From b960758c5e7f9672cf8db727911df6a23cefec5f Mon Sep 17 00:00:00 2001
From: Robert Oschwald <roos@symentis.com>
Date: Wed, 11 Sep 2013 13:46:12 +0200
Subject: [PATCH 1/2]  - enhanced rpm SPEC file   - use system cache dir   -
 load Apache mod_rewrite module conditionally

---
 packaging/Fedora/build.sh                    |  1 +
 packaging/Fedora/webacula-5.5.2-apache.patch | 14 ++++++++++++++
 packaging/Fedora/webacula-5.5.2-path.patch   | 16 ++++++++++++++++
 packaging/Fedora/webacula.spec               | 16 ++++++++++++++--
 4 files changed, 45 insertions(+), 2 deletions(-)
 create mode 100644 packaging/Fedora/webacula-5.5.2-apache.patch
 create mode 100644 packaging/Fedora/webacula-5.5.2-path.patch

diff --git a/packaging/Fedora/build.sh b/packaging/Fedora/build.sh
index 82a3f7be..cfee3499 100755
--- a/packaging/Fedora/build.sh
+++ b/packaging/Fedora/build.sh
@@ -86,6 +86,7 @@ rm -f -r "${RPM_TMP}/webacula-${VERSION}"

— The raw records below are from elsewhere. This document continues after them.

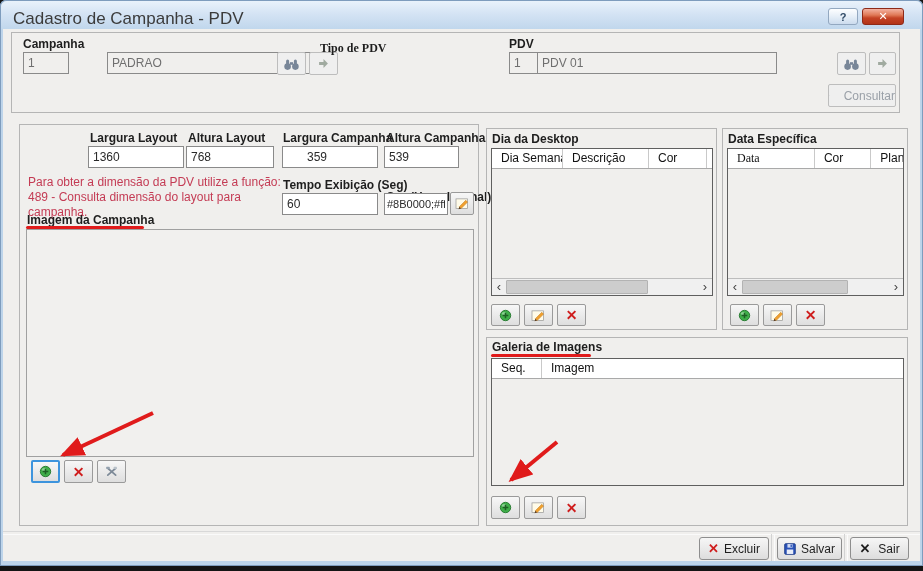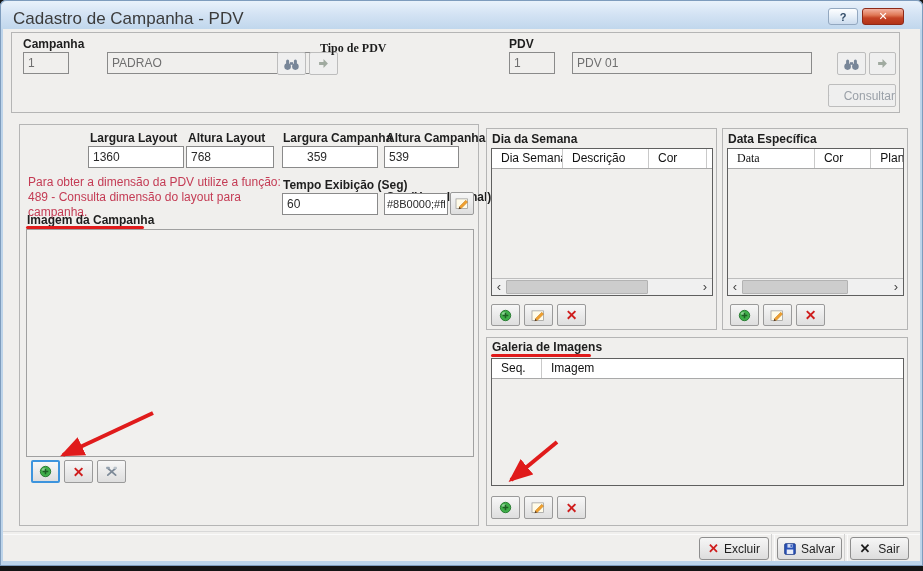--- a/index.html
+++ b/index.html
@@ -91,7 +91,7 @@
 
       <span class="lbl" style="position:absolute;left:497px;top:4px;">PDV</span>
       <input class="inp dis" style="left: 497px; top: 19px; width: 46px;" readonly="" value="1">
-      <input class="inp dis" style="left: 560px; top: 19px; width: 240px;" readonly="" value="PDV 01">
+      <input class="inp dis" style="left: 525px; top: 19px; width: 240px;" readonly="" value="PDV 01">
       <button class="mini-btn dis" style="position:absolute;left:825px;top:19px;">
         <svg width="17" height="14" viewBox="0 0 16 14">
           <g fill="#64748a" opacity="0.85">

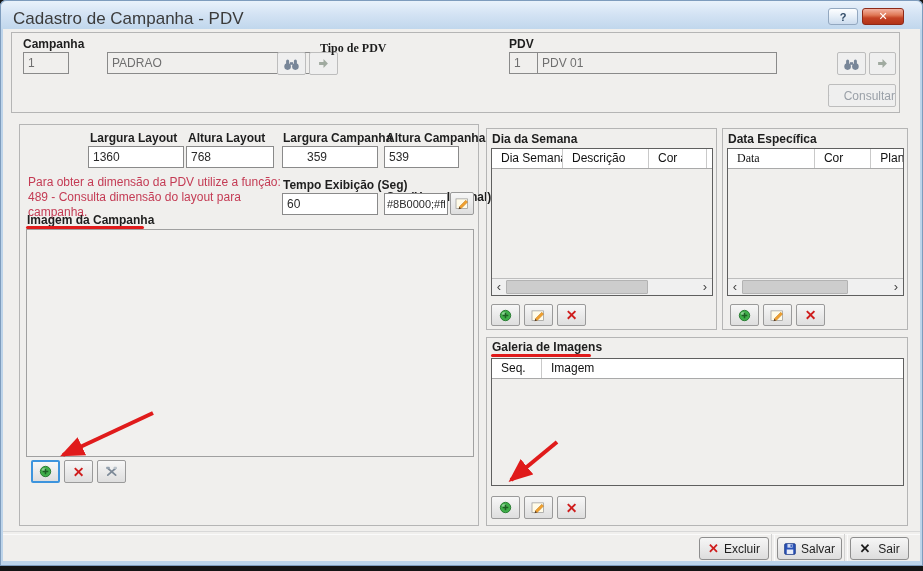--- a/index.html
+++ b/index.html
@@ -187,7 +187,7 @@
     </div>
 
     <div class="gbox" style="left:483px;top:99px;width:231px;height:202px;">
-      <span class="lbl" style="position:absolute;left:5px;top:3px;">Dia da Semana</span>
+      <span class="lbl" style="position:absolute;left:5px;top:3px;">Dia da Desktop</span>
       <div class="grid" style="left:4px;top:19px;width:222px;height:148px;">
         <div class="grid-head">
           <div class="gc" style="width:71px;">Dia Semana</div>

 echo -e "\ncopy files...\n"
 cd ${ROOT_DIR}
 cp -p -f "${SRC_DIR}/packaging/Fedora/webacula.spec" "${RPM_SPECS}/"
+cp -p -f "${SRC_DIR}/packaging/Fedora/*.patch "${RPM_SOURCES}/"
 
 echo -e "\n"
 
diff --git a/packaging/Fedora/webacula-5.5.2-apache.patch b/packaging/Fedora/webacula-5.5.2-apache.patch
new file mode 100644
index 00000000..33da2f01
--- /dev/null
+++ b/packaging/Fedora/webacula-5.5.2-apache.patch
@@ -0,0 +1,14 @@
+diff -up install/apache/webacula.conf.org install/apache/webacula.conf
+--- install/apache/webacula.conf.org	2013-09-11 09:53:14.431232615 +0200
++++ install/apache/webacula.conf	2013-09-11 09:53:40.686979709 +0200
+@@ -5,7 +5,9 @@
+ # Allows only localhost by default
+ #
+ 
+-LoadModule rewrite_module modules/mod_rewrite.so
++<IfModule !rewrite_module>
++  LoadModule rewrite_module modules/mod_rewrite.so
++</IfModule>
+ 
+ # AccessFileName .htaccess
+ # RewriteLog "/var/log/httpd/mod_rewrite.log"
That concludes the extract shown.